WORK ITEM — The required answer is the data below, restated word for word with images omitted.

MATERIAL FOR THE TASK —
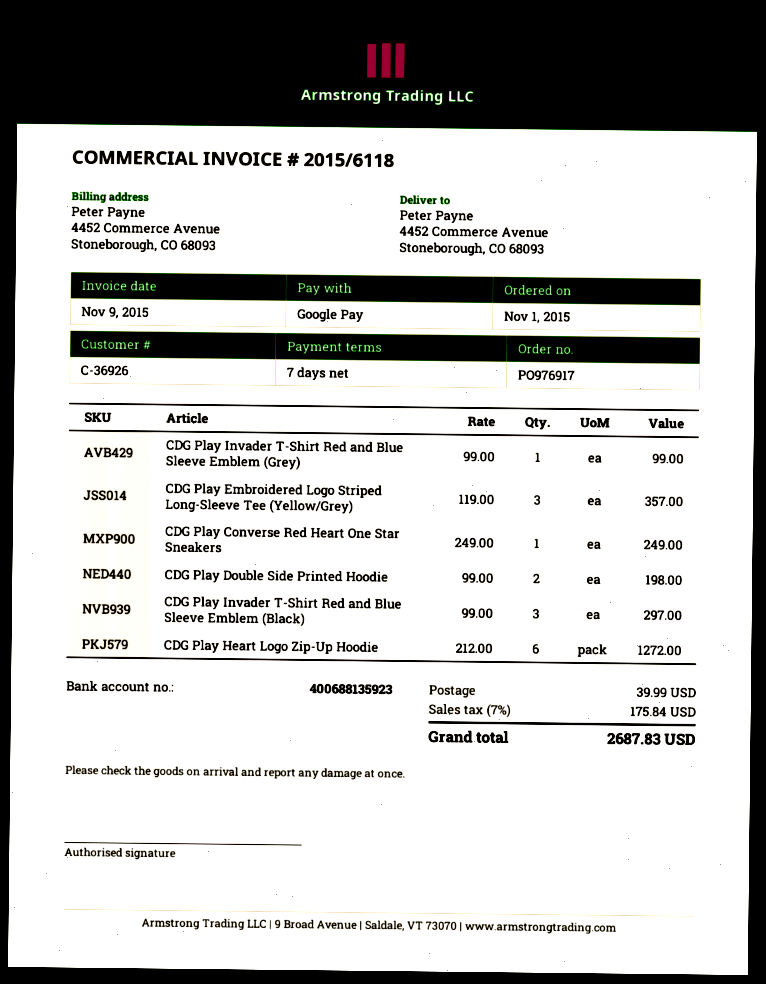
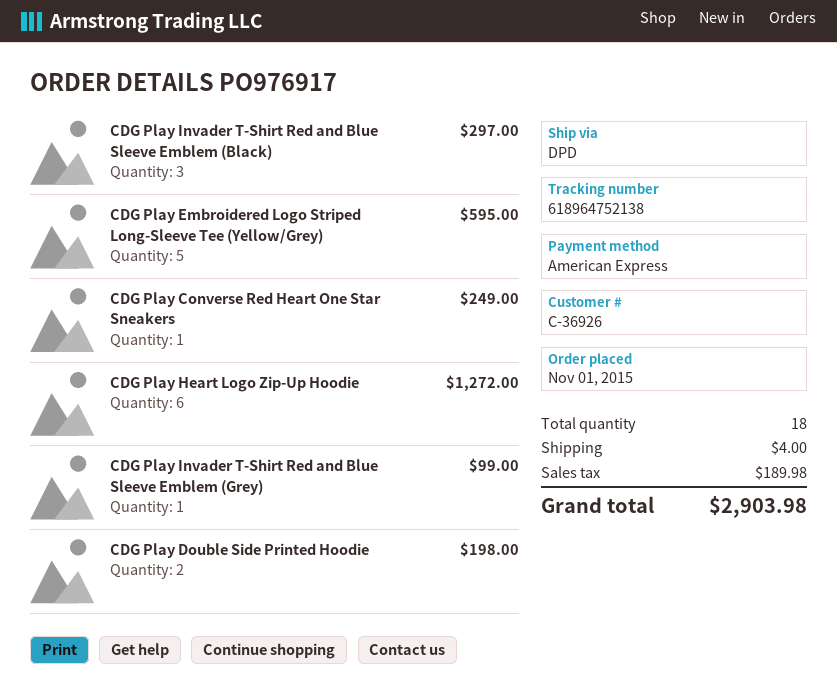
payment method: Google Pay -> American Express
CDG Play Embroidered Logo Striped Long-Sleeve Tee (Yellow/Grey): 3 for 357.00 -> 5 for 595.00
shipping: 39.99 -> 4.00
tax: 175.84 -> 189.98
total: 2687.83 -> 2903.98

RESPONSE AREA —
payment method: Google Pay -> American Express
CDG Play Embroidered Logo Striped Long-Sleeve Tee (Yellow/Grey): 3 for 357.00 -> 5 for 595.00
shipping: 39.99 -> 4.00
tax: 175.84 -> 189.98
total: 2687.83 -> 2903.98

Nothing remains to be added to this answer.